■ RECORDS TO PROCESS ■

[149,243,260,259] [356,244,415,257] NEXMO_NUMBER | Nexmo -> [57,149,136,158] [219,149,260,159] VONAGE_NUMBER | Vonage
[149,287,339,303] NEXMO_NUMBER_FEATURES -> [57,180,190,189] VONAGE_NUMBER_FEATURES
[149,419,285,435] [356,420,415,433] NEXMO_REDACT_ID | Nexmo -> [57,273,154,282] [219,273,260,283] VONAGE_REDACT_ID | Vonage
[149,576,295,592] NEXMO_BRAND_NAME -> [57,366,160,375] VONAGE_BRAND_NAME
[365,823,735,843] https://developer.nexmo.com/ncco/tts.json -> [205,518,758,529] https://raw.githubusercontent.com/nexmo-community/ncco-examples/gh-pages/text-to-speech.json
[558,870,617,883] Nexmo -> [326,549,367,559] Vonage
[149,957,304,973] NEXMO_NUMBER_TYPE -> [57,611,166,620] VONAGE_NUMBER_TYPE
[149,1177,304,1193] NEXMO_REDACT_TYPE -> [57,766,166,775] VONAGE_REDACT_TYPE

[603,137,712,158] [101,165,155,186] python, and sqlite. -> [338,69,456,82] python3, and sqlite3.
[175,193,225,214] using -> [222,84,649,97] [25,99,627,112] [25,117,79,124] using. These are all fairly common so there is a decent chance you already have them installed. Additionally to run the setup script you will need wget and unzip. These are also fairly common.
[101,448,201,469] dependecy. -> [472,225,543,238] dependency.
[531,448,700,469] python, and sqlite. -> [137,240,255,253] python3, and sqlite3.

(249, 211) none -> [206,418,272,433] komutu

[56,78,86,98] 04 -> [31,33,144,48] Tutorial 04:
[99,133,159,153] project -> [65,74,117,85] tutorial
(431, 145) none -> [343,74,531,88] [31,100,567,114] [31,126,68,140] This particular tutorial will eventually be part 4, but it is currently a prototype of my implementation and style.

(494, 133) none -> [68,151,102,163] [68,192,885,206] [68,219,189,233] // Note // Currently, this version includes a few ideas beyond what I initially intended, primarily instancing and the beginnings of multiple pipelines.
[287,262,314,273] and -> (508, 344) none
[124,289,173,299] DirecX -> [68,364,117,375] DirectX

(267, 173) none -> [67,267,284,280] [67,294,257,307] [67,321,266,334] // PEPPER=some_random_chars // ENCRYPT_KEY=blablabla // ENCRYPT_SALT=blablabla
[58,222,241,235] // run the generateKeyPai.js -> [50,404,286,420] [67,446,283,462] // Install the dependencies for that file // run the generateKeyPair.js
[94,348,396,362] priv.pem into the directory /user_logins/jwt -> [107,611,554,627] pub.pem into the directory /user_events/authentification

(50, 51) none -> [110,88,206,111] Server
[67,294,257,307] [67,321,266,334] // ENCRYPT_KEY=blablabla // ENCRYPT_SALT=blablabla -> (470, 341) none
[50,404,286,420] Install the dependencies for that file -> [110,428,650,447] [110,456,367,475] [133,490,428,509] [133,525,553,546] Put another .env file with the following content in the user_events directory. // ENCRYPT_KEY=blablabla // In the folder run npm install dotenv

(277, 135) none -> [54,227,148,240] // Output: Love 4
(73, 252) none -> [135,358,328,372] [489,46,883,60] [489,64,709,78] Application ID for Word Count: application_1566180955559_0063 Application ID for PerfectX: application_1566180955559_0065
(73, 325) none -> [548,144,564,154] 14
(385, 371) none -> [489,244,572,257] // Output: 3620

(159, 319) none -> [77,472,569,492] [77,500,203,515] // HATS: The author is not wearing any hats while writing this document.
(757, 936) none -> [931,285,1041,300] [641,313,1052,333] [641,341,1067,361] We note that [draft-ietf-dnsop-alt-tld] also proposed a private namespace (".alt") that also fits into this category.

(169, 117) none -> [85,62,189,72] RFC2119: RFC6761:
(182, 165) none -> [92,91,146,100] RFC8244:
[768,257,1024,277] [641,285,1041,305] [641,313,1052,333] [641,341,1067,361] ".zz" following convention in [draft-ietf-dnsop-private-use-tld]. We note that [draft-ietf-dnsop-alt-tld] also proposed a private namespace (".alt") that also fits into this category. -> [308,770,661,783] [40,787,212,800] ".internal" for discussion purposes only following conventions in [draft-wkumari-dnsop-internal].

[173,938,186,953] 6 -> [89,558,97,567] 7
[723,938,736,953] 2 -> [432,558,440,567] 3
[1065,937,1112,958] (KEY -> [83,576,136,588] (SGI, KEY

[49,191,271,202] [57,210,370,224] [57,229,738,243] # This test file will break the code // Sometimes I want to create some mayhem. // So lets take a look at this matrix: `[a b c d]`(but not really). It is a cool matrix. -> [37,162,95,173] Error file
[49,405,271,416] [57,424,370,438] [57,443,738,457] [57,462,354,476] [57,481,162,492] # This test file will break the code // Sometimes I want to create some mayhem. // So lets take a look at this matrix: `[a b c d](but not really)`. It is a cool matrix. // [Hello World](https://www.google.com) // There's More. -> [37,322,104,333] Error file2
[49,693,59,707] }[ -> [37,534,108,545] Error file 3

■ WHAT IS NEEDED ■
Of the entries above, repeat exactly the lines between the line with "[101,448,201,469] dependecy. ->" and the line with "[67,294,257,307] [67,321,266,334] // ENCRYPT_KEY=blablabla", inclusive, and no others.

■ PROBLEM SOLUTION ■
[101,448,201,469] dependecy. -> [472,225,543,238] dependency.
[531,448,700,469] python, and sqlite. -> [137,240,255,253] python3, and sqlite3.

(249, 211) none -> [206,418,272,433] komutu

[56,78,86,98] 04 -> [31,33,144,48] Tutorial 04:
[99,133,159,153] project -> [65,74,117,85] tutorial
(431, 145) none -> [343,74,531,88] [31,100,567,114] [31,126,68,140] This particular tutorial will eventually be part 4, but it is currently a prototype of my implementation and style.

(494, 133) none -> [68,151,102,163] [68,192,885,206] [68,219,189,233] // Note // Currently, this version includes a few ideas beyond what I initially intended, primarily instancing and the beginnings of multiple pipelines.
[287,262,314,273] and -> (508, 344) none
[124,289,173,299] DirecX -> [68,364,117,375] DirectX

(267, 173) none -> [67,267,284,280] [67,294,257,307] [67,321,266,334] // PEPPER=some_random_chars // ENCRYPT_KEY=blablabla // ENCRYPT_SALT=blablabla
[58,222,241,235] // run the generateKeyPai.js -> [50,404,286,420] [67,446,283,462] // Install the dependencies for that file // run the generateKeyPair.js
[94,348,396,362] priv.pem into the directory /user_logins/jwt -> [107,611,554,627] pub.pem into the directory /user_events/authentification

(50, 51) none -> [110,88,206,111] Server
[67,294,257,307] [67,321,266,334] // ENCRYPT_KEY=blablabla // ENCRYPT_SALT=blablabla -> (470, 341) none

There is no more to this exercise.